*** AVAILABLE DATA ***

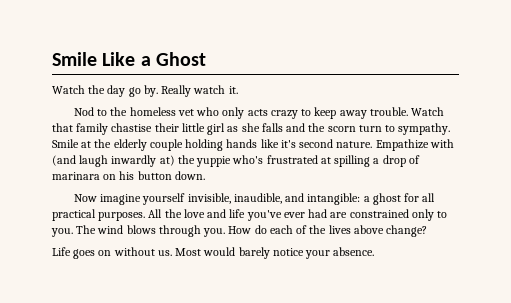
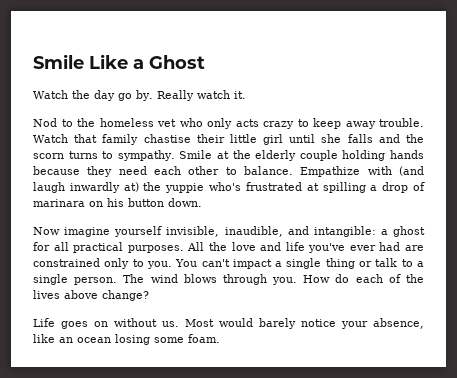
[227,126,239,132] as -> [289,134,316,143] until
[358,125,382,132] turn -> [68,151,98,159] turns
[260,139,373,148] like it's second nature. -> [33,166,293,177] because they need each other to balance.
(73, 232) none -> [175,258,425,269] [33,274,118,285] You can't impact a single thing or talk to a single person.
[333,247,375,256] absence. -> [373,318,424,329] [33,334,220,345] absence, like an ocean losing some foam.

*** End of AVAILABLE DATA ***

**INSTRUCTIONS FOR THE TASK:**
If a line in the listing has "like" in it, report that line.

**WRITTEN RESPONSE:**
[260,139,373,148] like it's second nature. -> [33,166,293,177] because they need each other to balance.
[333,247,375,256] absence. -> [373,318,424,329] [33,334,220,345] absence, like an ocean losing some foam.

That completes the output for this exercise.